Limitations & Future Work

  • The VGGT version has massive parameters (942.31M) and low FPS (5.26), hindering real-time deployment.
  • Ray sampling assumes a specific depth behind the surface, which may be inaccurate for thin structures like curtains or walls.
  • Spatial radius \(\epsilon\) and temporal weight \(\gamma\) in the update strategy are manually tuned hyperparameters.
  • Evaluated only on the indoor ScanNet dataset; generalization to large-scale outdoor scenes is unknown.
  • Comparison with EmbodiedOcc: Ray-guided sparse Gaussians significantly outperform predefined dense anchors in both efficiency and accuracy.

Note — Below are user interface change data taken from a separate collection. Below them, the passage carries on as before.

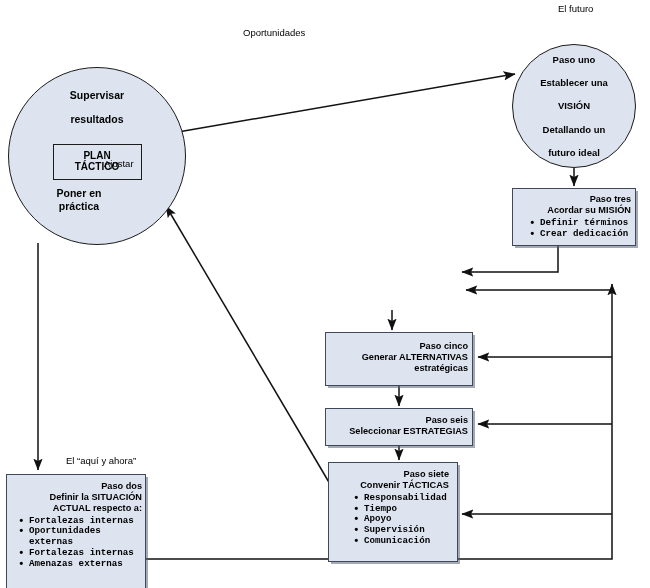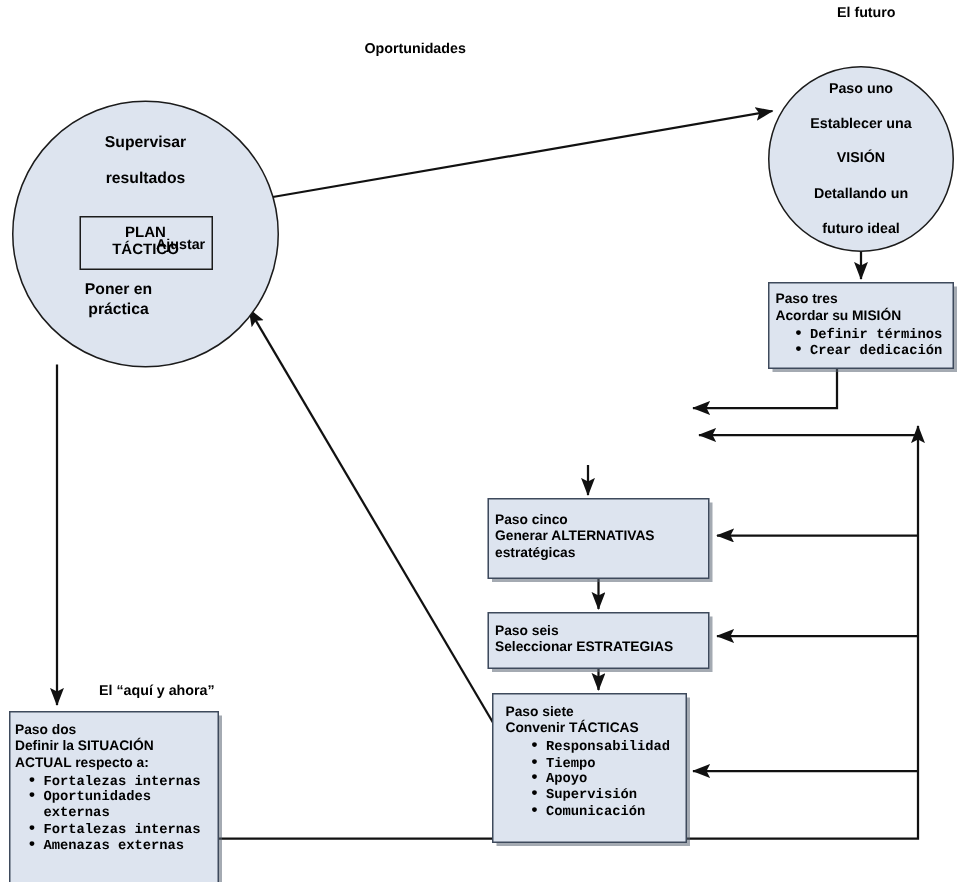--- a/index.html
+++ b/index.html
@@ -39,21 +39,21 @@
     border-radius:50%;
     border:1.4px solid #1b1b1b;
     display:flex;
     flex-direction:column;
     align-items:center;
     justify-content:flex-start;
     gap:12px;
   }
 
   .title{
-    text-align:left;
+    text-align:right;
     display:block;
   }
   ul.bullets{
     margin:2px 0 0 0;
     padding:0 0 0 16px;
     list-style:none;
     font-family:Liberation Mono, monospace;
   }
   ul.bullets li{
     position:relative;
@@ -64,21 +64,21 @@
   ul.bullets li:before{
     content:"\2022";
     position:absolute;
     left:0;top:-1px;
     font-size:11px;
   }
 
   
   .caption{
     position:absolute;
-    font-weight:bold;
+    font-weight:normal;
     color:#000;
     white-space:nowrap;
     z-index:4;
     text-align:center;
   }
 
   
   #circle-supervisar{
     left:8px;top:67px;width:178px;height:178px;
     font-size:10.5px;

  • Rapid progress in VGMs (VGGT, DUSt3R, MASt3R) provides the foundation; GPOcc demonstrates how to leverage these priors effectively.

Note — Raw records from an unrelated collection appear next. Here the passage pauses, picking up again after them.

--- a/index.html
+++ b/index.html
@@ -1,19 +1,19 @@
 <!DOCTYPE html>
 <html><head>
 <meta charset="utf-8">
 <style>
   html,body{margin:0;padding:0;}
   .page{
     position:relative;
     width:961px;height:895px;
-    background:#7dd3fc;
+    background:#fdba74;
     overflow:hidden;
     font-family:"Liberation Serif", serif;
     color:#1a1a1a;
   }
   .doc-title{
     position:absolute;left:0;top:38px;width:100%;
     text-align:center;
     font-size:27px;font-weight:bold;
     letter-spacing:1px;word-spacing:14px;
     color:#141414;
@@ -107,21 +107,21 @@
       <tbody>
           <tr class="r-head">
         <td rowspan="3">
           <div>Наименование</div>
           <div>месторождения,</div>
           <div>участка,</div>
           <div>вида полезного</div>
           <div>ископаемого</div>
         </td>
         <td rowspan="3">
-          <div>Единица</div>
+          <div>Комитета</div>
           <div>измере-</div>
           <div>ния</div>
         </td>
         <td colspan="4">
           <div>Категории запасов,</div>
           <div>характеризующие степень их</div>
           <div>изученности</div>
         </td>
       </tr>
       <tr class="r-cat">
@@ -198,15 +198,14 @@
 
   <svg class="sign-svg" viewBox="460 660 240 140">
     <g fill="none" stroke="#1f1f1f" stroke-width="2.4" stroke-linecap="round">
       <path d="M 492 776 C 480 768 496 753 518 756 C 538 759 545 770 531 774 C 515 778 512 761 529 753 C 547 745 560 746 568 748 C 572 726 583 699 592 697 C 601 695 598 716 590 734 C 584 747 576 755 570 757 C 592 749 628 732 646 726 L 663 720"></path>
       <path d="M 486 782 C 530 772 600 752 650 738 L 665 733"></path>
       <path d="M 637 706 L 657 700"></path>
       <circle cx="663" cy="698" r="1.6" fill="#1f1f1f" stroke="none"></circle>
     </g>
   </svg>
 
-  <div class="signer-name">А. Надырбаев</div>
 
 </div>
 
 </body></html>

  • Direct use of GaussianFormer2’s probabilistic occupancy formula proves the versatility of Gaussian representations in occupancy tasks.

Rating

  • Novelty: ⭐⭐⭐⭐ The combination of ray volumetric sampling and sparse Gaussian occupancy is original, though individual components exist.

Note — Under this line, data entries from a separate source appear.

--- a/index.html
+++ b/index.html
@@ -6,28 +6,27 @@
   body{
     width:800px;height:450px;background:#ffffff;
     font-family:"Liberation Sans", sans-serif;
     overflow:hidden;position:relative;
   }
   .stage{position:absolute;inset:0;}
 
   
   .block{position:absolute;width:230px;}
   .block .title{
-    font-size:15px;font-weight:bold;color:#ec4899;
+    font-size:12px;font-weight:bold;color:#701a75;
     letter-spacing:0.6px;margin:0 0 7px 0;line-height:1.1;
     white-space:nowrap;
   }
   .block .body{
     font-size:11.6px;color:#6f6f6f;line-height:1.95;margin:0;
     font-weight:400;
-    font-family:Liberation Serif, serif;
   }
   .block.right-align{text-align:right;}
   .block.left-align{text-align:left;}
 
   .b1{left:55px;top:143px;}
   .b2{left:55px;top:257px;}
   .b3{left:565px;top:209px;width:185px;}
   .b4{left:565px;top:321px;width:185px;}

  • Experimental Thoroughness: ⭐⭐⭐⭐⭐ Comprehensive evaluation across two datasets, two priors, and detailed ablations.
  • Writing Quality: ⭐⭐⭐⭐ Clear motivation, intuitive Figure 1, and complete derivations.
  • Value: ⭐⭐⭐⭐⭐ The DPT version’s efficiency (28 FPS, 97.95M parameters) makes it practical for deployment; its prior-agnostic nature ensures longevity.